## About this task
Please set down, unchanged, the line containing "[581,432,675,446] conequently ->" and all the lines that follow it until the data below ends.

## Given data
════════════════

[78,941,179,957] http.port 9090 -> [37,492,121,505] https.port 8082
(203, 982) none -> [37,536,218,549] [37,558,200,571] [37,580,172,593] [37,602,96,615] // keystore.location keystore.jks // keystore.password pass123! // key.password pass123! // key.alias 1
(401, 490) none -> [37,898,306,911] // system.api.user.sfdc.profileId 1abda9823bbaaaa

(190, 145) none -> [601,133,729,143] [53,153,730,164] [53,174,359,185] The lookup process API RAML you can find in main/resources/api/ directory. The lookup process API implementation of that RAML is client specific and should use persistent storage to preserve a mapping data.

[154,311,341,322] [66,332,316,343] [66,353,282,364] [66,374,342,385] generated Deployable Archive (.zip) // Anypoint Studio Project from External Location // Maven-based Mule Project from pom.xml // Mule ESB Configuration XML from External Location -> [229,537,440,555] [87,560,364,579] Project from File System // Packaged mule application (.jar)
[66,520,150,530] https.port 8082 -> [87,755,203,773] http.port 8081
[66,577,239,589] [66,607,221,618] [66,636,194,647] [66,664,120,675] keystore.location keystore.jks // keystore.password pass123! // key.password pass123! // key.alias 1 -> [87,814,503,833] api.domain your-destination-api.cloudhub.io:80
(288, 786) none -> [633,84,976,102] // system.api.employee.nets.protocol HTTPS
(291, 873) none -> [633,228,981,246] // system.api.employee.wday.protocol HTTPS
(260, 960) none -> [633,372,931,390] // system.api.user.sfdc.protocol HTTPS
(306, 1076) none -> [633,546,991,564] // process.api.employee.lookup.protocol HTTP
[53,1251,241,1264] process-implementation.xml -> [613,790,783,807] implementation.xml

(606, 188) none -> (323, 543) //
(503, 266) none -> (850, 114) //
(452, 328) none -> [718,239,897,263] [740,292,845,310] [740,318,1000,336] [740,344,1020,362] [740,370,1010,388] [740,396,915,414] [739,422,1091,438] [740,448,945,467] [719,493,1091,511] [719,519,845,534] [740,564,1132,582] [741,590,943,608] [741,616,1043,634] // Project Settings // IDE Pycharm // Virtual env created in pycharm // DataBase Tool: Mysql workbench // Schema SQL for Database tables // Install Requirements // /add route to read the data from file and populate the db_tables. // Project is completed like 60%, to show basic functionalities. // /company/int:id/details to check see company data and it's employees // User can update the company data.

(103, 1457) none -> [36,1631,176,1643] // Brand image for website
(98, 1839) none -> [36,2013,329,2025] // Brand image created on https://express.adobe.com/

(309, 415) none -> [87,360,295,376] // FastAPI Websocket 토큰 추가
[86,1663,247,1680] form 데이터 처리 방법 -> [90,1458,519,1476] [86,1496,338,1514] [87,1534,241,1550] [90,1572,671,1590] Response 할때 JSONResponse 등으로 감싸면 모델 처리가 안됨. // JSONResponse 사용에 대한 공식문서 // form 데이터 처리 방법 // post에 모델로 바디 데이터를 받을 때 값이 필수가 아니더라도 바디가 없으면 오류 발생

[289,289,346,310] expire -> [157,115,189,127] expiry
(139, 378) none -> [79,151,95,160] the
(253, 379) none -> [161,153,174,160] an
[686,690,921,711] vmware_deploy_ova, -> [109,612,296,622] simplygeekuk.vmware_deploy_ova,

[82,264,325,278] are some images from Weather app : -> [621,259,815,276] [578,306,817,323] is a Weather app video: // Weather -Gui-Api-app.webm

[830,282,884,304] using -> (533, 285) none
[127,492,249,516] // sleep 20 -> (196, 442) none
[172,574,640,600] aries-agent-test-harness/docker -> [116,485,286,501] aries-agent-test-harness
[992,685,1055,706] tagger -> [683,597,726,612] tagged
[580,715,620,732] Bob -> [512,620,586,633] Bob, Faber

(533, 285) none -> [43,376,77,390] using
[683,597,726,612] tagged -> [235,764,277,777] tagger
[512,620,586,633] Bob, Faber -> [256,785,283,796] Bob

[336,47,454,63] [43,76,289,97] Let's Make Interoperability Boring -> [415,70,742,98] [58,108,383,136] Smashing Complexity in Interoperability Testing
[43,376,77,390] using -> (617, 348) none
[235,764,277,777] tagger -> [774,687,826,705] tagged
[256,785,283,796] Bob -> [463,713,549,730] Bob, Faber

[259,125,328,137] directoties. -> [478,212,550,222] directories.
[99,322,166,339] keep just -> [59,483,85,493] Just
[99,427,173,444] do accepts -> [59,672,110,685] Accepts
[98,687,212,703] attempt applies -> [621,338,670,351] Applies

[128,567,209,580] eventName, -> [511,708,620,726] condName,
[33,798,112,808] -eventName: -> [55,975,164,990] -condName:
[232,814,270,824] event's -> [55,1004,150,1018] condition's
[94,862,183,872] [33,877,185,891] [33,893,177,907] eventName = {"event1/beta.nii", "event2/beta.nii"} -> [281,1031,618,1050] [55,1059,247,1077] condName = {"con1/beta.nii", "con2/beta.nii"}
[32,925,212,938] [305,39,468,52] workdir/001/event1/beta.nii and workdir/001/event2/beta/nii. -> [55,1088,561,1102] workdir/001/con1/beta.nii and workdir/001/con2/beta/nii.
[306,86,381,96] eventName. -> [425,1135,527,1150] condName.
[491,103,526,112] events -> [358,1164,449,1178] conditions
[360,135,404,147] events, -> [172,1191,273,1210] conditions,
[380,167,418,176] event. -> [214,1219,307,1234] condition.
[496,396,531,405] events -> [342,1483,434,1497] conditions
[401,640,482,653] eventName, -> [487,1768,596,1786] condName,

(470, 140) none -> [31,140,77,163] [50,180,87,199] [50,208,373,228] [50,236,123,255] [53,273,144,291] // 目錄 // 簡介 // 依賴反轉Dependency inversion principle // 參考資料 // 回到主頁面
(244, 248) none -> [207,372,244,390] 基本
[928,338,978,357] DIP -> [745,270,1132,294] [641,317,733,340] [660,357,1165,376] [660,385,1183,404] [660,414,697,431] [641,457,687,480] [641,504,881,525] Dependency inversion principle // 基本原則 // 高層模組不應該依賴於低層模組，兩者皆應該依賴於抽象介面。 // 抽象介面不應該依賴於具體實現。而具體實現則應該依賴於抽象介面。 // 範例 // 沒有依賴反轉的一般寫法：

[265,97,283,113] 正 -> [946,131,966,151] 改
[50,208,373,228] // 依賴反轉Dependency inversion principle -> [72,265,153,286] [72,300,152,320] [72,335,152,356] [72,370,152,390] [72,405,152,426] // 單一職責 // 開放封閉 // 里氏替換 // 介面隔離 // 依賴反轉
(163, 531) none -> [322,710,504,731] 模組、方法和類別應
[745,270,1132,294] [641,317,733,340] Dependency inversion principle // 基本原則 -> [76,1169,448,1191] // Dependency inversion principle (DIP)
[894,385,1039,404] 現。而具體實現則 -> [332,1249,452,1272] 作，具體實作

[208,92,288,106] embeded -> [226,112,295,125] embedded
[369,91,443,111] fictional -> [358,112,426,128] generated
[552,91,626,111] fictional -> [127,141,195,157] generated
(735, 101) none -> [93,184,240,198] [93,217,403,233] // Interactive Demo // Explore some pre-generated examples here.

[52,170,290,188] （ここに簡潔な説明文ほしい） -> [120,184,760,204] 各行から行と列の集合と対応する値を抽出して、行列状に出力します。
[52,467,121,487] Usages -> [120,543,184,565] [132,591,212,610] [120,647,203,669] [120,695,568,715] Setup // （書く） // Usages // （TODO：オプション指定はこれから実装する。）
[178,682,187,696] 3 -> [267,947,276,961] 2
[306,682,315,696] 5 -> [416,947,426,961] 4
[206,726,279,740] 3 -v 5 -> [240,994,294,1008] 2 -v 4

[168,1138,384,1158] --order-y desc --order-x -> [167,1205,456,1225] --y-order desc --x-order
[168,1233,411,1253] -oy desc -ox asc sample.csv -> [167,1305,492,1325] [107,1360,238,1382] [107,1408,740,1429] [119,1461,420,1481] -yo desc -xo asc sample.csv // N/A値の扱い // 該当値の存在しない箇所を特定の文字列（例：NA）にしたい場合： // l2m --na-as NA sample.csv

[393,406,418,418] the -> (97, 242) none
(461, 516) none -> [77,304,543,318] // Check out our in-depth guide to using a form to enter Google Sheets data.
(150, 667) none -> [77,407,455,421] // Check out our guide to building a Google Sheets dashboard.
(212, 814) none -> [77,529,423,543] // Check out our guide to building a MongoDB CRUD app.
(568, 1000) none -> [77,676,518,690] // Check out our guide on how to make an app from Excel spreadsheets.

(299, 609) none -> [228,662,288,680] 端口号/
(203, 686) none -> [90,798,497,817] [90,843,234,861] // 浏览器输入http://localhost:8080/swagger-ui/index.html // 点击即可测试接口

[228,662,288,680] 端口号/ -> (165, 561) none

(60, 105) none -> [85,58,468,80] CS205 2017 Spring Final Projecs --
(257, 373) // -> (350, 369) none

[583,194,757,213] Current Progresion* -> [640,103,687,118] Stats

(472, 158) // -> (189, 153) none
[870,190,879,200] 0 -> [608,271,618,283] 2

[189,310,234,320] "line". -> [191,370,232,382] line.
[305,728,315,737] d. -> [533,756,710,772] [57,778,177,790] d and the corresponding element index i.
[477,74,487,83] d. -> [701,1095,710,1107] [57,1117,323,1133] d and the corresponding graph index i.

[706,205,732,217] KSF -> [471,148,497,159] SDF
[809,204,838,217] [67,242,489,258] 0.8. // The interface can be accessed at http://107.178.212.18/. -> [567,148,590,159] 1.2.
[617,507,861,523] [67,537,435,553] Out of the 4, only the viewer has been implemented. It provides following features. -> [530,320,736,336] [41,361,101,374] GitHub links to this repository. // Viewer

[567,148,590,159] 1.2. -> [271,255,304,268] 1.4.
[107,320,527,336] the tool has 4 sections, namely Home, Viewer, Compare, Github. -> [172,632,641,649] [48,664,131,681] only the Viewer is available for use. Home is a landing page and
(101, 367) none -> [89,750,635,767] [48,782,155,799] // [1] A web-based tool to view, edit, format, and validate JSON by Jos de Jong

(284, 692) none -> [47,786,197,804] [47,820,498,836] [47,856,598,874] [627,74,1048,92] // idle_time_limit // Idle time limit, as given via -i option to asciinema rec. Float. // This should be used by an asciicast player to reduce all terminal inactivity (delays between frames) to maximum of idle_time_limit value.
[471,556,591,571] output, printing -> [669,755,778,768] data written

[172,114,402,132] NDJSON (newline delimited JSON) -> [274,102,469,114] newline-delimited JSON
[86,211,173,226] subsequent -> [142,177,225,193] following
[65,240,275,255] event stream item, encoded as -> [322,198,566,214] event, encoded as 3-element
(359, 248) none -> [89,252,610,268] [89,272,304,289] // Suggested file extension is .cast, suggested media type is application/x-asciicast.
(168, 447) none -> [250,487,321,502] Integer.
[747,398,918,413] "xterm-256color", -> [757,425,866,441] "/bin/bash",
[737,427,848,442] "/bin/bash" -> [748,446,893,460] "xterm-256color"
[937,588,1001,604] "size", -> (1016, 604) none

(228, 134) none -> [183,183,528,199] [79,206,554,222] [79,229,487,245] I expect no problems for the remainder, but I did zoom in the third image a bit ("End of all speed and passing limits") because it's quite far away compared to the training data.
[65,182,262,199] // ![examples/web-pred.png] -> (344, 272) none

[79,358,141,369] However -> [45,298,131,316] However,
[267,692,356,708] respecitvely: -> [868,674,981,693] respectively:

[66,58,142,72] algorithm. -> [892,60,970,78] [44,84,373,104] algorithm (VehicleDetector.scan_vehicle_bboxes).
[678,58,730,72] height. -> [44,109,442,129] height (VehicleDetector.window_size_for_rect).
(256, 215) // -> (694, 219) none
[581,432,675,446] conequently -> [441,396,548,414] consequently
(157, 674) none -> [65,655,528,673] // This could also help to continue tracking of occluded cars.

════════════════

## Problem solution
[581,432,675,446] conequently -> [441,396,548,414] consequently
(157, 674) none -> [65,655,528,673] // This could also help to continue tracking of occluded cars.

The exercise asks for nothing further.